Pope blesses Colombian nun after four-year kidnapping ordeal

Catholic News Agency

A Colombian nun who was kidnapped over four years ago by Islamic jihadists in Mali met Pope Francis just 24 hours after her release last Saturday.

Francis greeted Sister Gloria Cecilia Narváez Argoti on Sunday before celebrating Mass at the Vatican and blessed her after it. The Mass was part of the formal opening process leading up to the assembly of the Synod of Bishops in 2023.

Narváez (59) was kidnapped in February 2017 in southern Mali, where she had been serving as a missionary for more than 10 years.

A member of the Franciscan Sisters of Mary Immaculate, Narváez had been taken by a group of armed men who broke into the parish in Karangasso village near the Burkina Faso border in February 2017.

She had been working there as a missionary for six years in the parish with three other nuns.

According to a one of the sisters who witnessed the kidnapping, Narváez offered herself in place of two younger nuns the kidnappers were preparing to take.

Throughout the four years until her release on Saturday last week, church officials, governments and intelligence services worked had worked to ensure her safety and secure her release.

A source close to the negotiations for Narváez’s liberation says she hadn’t been mistreated and that she had learned the Quran during her captivity.

In a letter sent through the Red Cross in July 2017 to her brother in Colombia, Narváez said she was being held by the “Group to Support Islam and Muslims,” a group linked to al-Qaida and the largest jihadist alliance in the Sahel.

She appeared in a video in early 2018, begging the pope and her Colombian mother superior to intervene. Another video later that year showed her with six other Western hostages.

In a second video from June 2018, she was shown alongside the French hostage Sophie Petronin and again addressed Pope Francis.

In 2018, Colombian Archbishop José Ruiz Arenas, secretary of the Pontifical Council for Promoting New Evangelization, confirmed “the church has been very vigilant, not only in the heart and the prayer of the Holy Father, but also in his concern to seek” her release.

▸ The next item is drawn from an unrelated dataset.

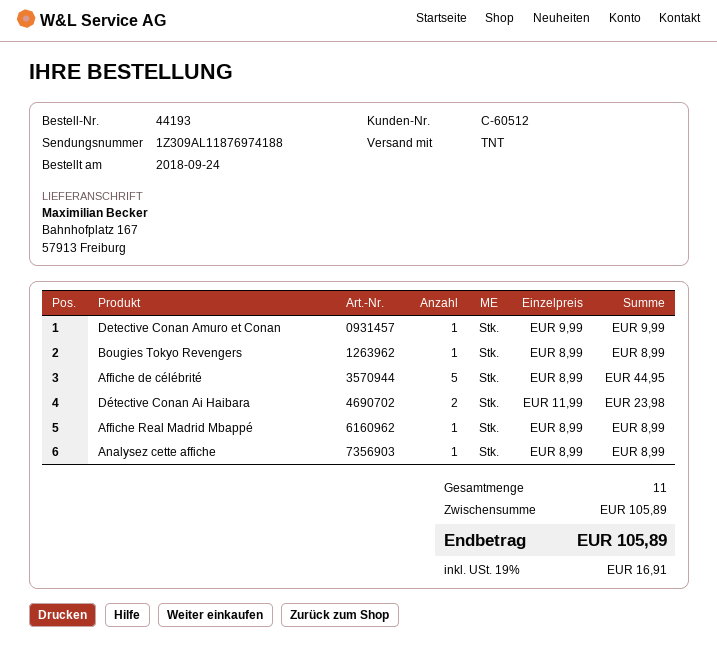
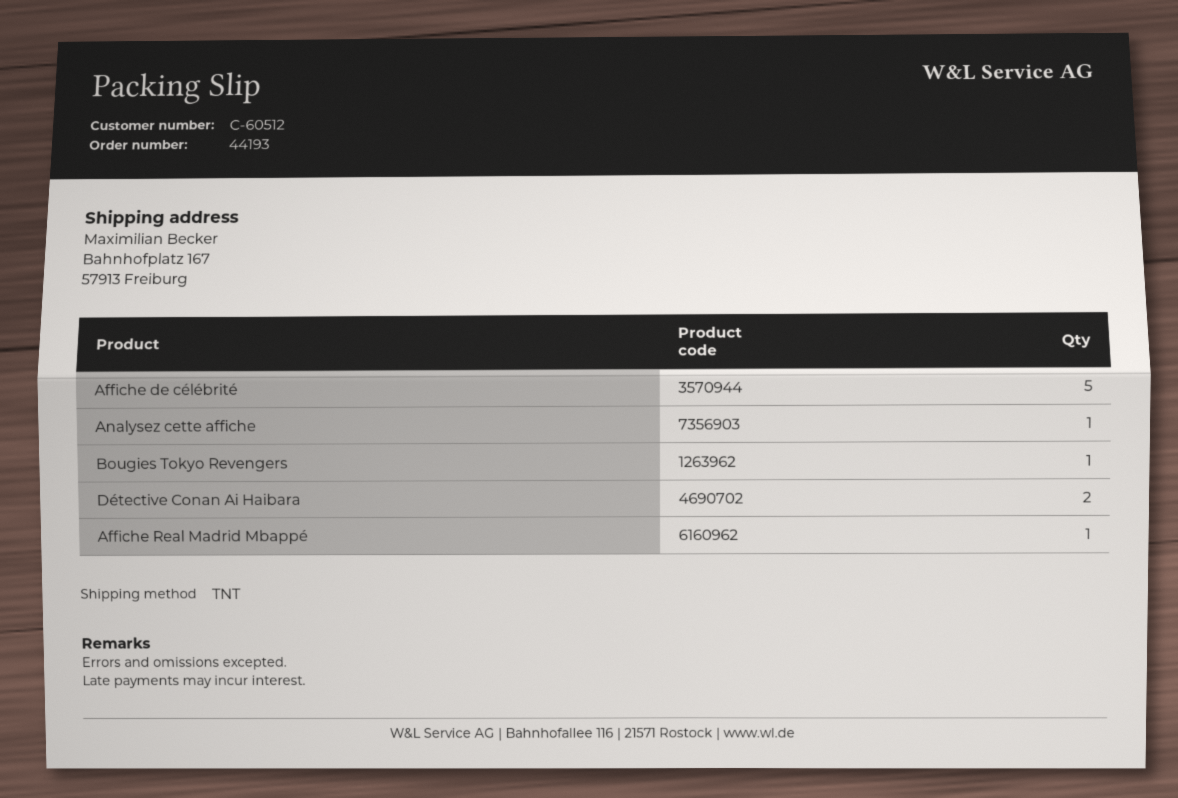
Detective Conan Amuro et Conan: 1 -> none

In October 2020 Petronin, who had been released, expressed concern about the Colombian nun’s health. (Following Narváez’s release, Police have confirmed she is suffering from problems with a leg and a kidney.)

Petronin also said the group holding Narváez at that time was the Support Group for Islam and Muslims led by Iyad Ag Ghali, which has been rampant in Mali since 2017.

In February this year, Archbishop Francisco Javier Múnera Correa president of the episcopal commission for missionary animation re-launched an appeal for Narváez.

The Franciscan Sisters also rallied to help their sister, collecting over 90,000 signatures on a petition for her release.

Her release last Saturday was confirmed by Bishop Mario de Jesús Álvarez Gómez.

He thanked the Holy See, the Apostolic Nunciature of Colombia and the Episcopal Conference of Colombia for their help.

Colombia’s government said Narváez’s release involved working with multiple contacts and leaders in Africa.